**REQUIRED ACTION:**
The result should be every line in the data below that carries the string "spacing".

[Data items]
--- --- ---
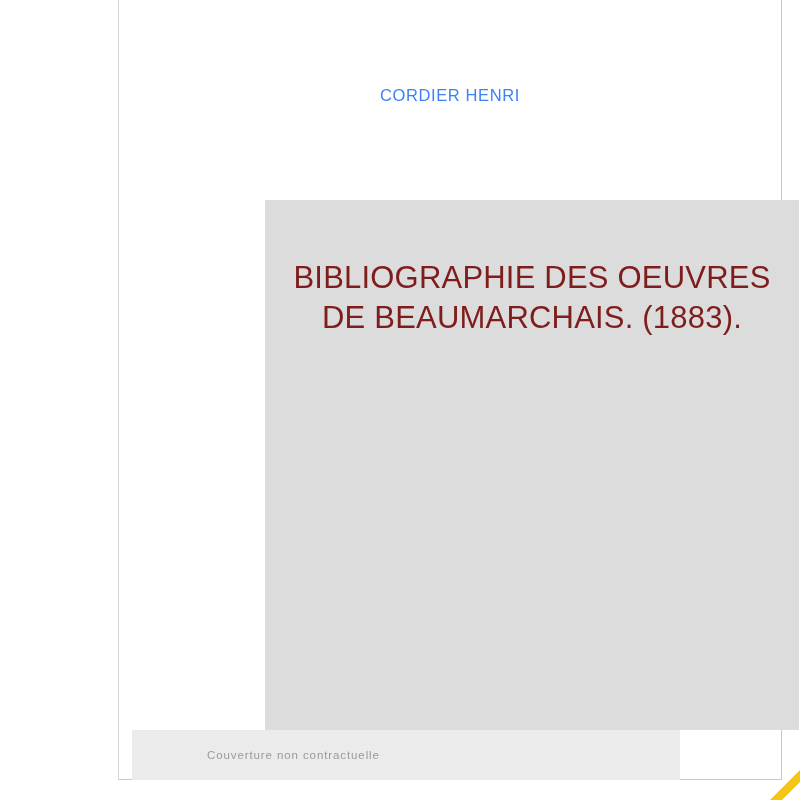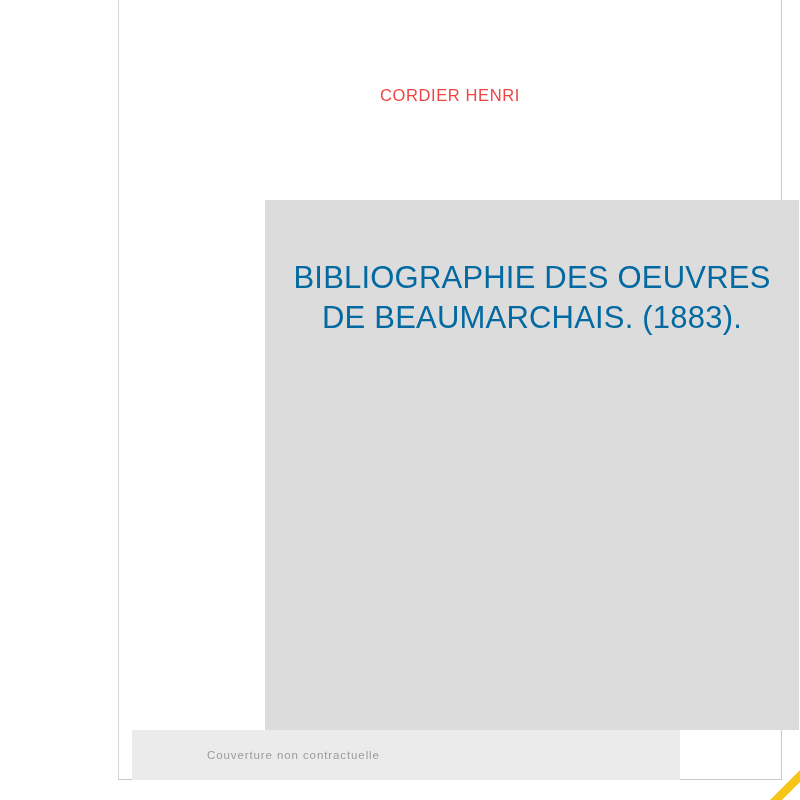--- a/index.html
+++ b/index.html
@@ -54,7 +54,7 @@
     text-align: center;
     font-size: 16.5px;
     letter-spacing: 0.6px;
-    color: #ef4444;
+    color: #3b82f6;
   }
 
   .title-block {

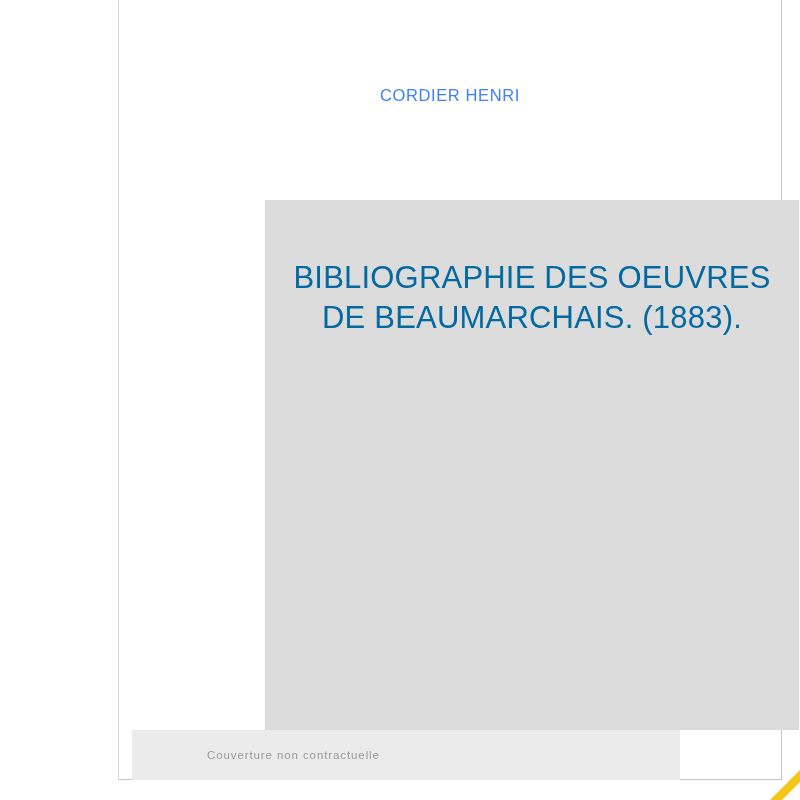--- a/index.html
+++ b/index.html
@@ -75,7 +75,7 @@
     text-align: center;
     font-size: 31px;
     line-height: 1.28;
-    color: #0369a1;
+    color: #7f1d1d;
     letter-spacing: 0.2px;
     box-sizing: border-box;
   }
--- --- ---
**RESULT FOR THIS EXERCISE:**
     letter-spacing: 0.6px;
     letter-spacing: 0.2px;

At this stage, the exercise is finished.